Den Haag (NL) – Een pas verschenen nota benadrukt het belang van wetenschappelijk onderzoek voor het voorkómen en bestrijden van MKZ.


Wetenschap zou een grotere rol moeten spelen bij beleidsvorming ten aanzien van landbouwcrises, zo stelt een nieuwe nota van de Koninklijke Academie van Wetenschappen (KNAW).
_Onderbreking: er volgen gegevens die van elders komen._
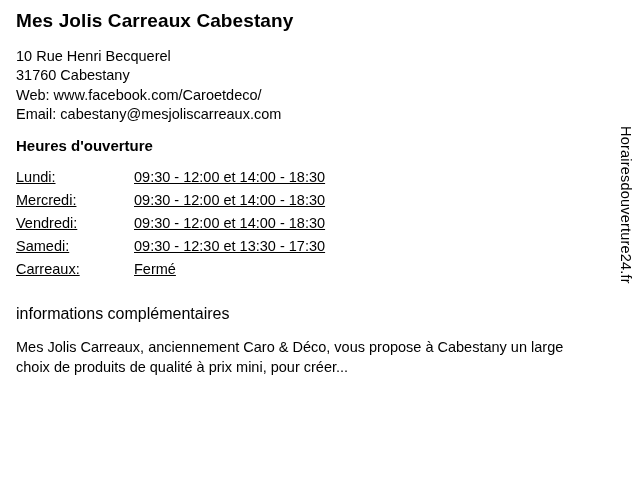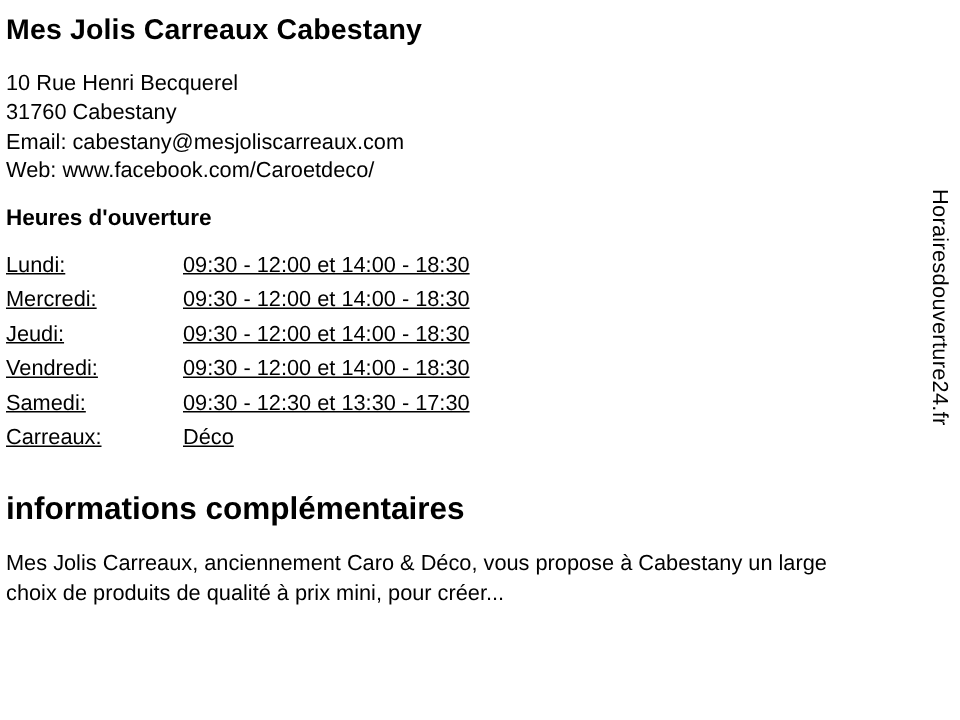--- a/index.html
+++ b/index.html
@@ -17,7 +17,7 @@
   }
   .page {
     position: absolute;
-    left: 4px;
+    left: 16px;
     top: 10px;
     width: 580px;
   }

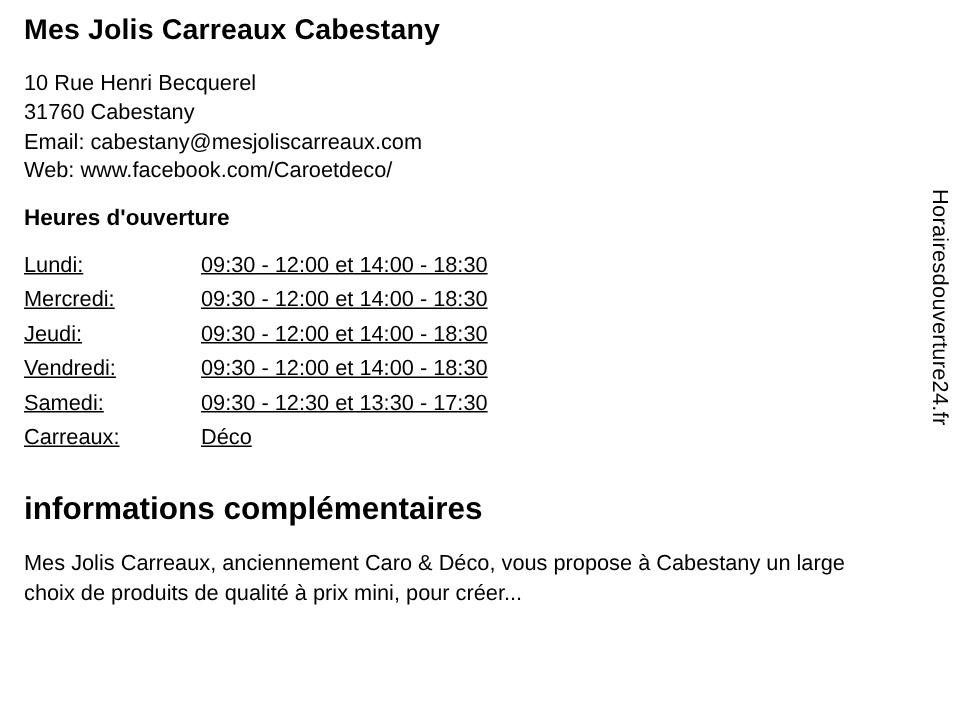--- a/index.html
+++ b/index.html
@@ -87,8 +87,8 @@
   <div class="address-block">
     <div class="address-line">10 Rue Henri Becquerel</div>
     <div class="address-line">31760 Cabestany</div>
+    <div class="address-line">Web: www.facebook.com/Caroetdeco/</div>
     <div class="address-line">Email: cabestany@mesjoliscarreaux.com</div>
-    <div class="address-line">Web: www.facebook.com/Caroetdeco/</div>
   </div>
 
   <h2 class="section-heading">Heures d'ouverture</h2>

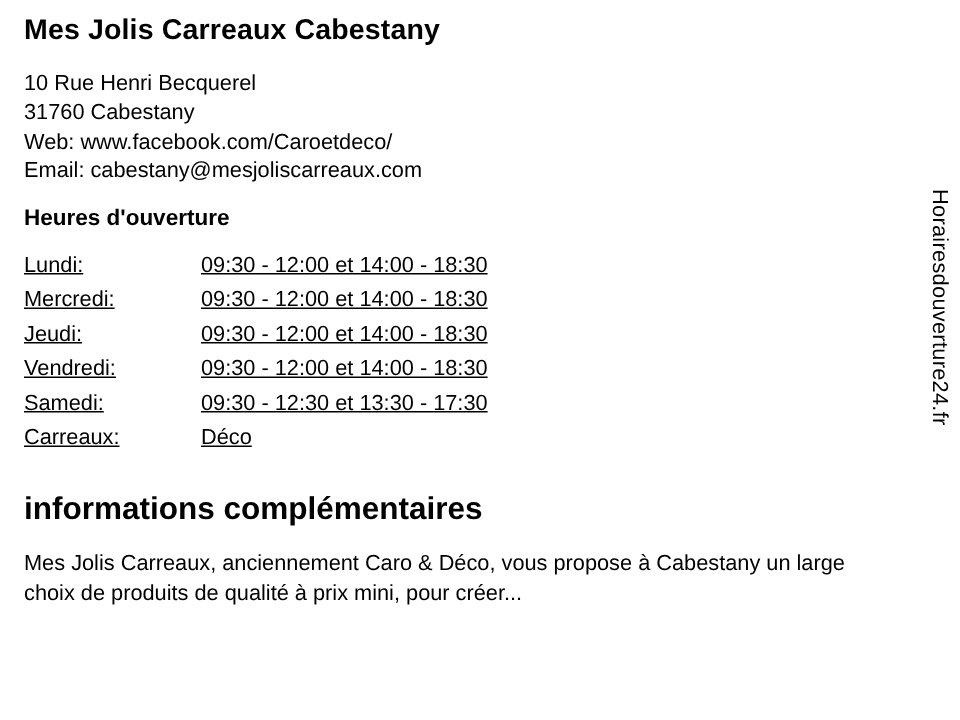--- a/index.html
+++ b/index.html
@@ -104,10 +104,6 @@
         <td class="time">09:30 - 12:00 et 14:00 - 18:30</td>
       </tr>
       <tr>
-        <td class="day">Jeudi:</td>
-        <td class="time">09:30 - 12:00 et 14:00 - 18:30</td>
-      </tr>
-      <tr>
         <td class="day">Vendredi:</td>
         <td class="time">09:30 - 12:00 et 14:00 - 18:30</td>
       </tr>

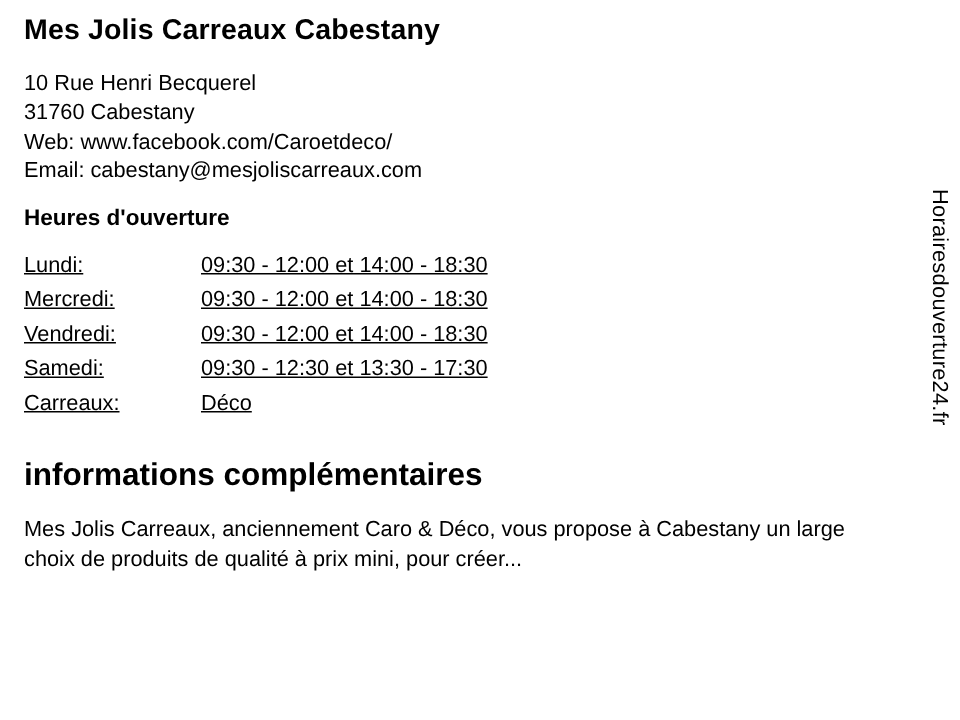--- a/index.html
+++ b/index.html
@@ -113,7 +113,7 @@
       </tr>
       <tr>
         <td class="day">Carreaux:</td>
-        <td class="time">Déco</td>
+        <td class="time">Fermé</td>
       </tr>
     </tbody>
   </table>

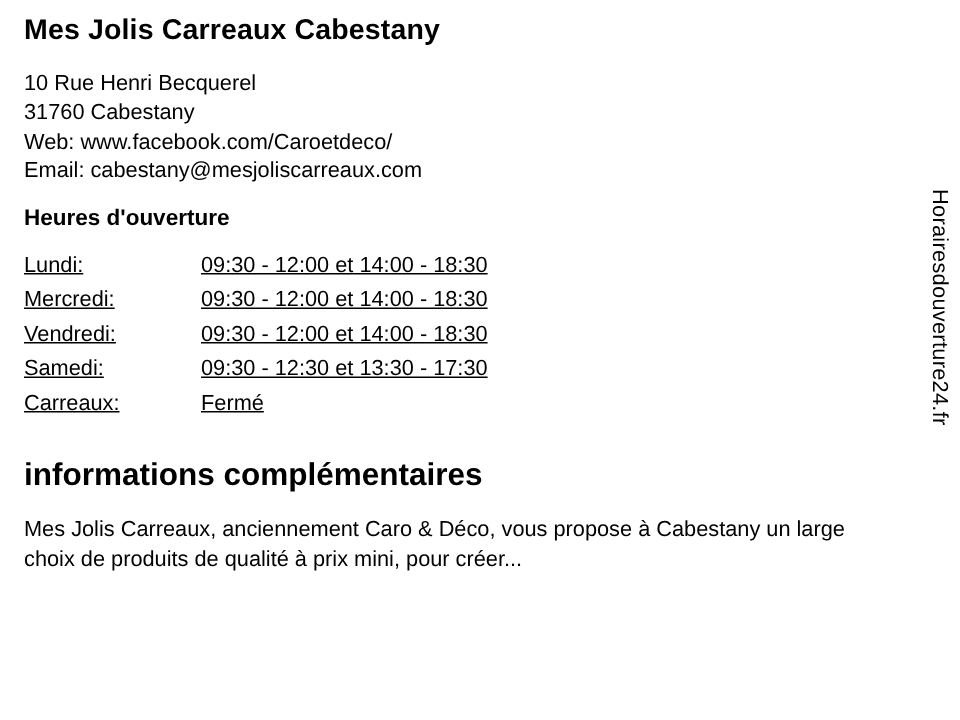--- a/index.html
+++ b/index.html
@@ -56,8 +56,8 @@
     padding-right: 6px;
   }
   .info-heading {
-    font-size: 21px;
-    font-weight: bold;
+    font-size: 16px;
+    font-weight: normal;
     margin: 22px 0 13px 0;
   }
   .info-text {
Deze nota, Bestrijding van Mond- en Klauwzeer: 'Stamping out', of gebruik maken van wetenschappelijk onderzoek?, oordeelt dat massavernietiging niet het juiste middel is om virusuitbraken in te perken. Beleidsmakers moeten meer naar wetenschappers luisteren.
Het huidige MKZ-beleid stamt uit de jaren tachtig. Daarvóór was vaccineren de regel. Een regeringsnota uit 1988 maakte daar uit economische belangen een einde aan: vaccineren was te duur, en bepaalde landen zoals de VS weigeren de import van gevaccineerde dieren of vleesproducten. De Veterinaire Dienst was destijds van mening dat preventief ruimen en 'stamping out' (uitroeien) op de lange duur voordeliger zouden zijn. Dit besluit ging zelfs zo ver dat onderzoek naar MKZ vrijwel stil kwam te liggen. Veel diergeneeskundigen waren het toen al niet eens met die gang van zaken. Tijdens de crisis in 2001 werd duidelijk dat niet alleen wetenschappers en diergeneeskundigen het grootschalige ruimen twijfelachtig vonden, maar dat ook de publieke opinie zich ertegen keerde.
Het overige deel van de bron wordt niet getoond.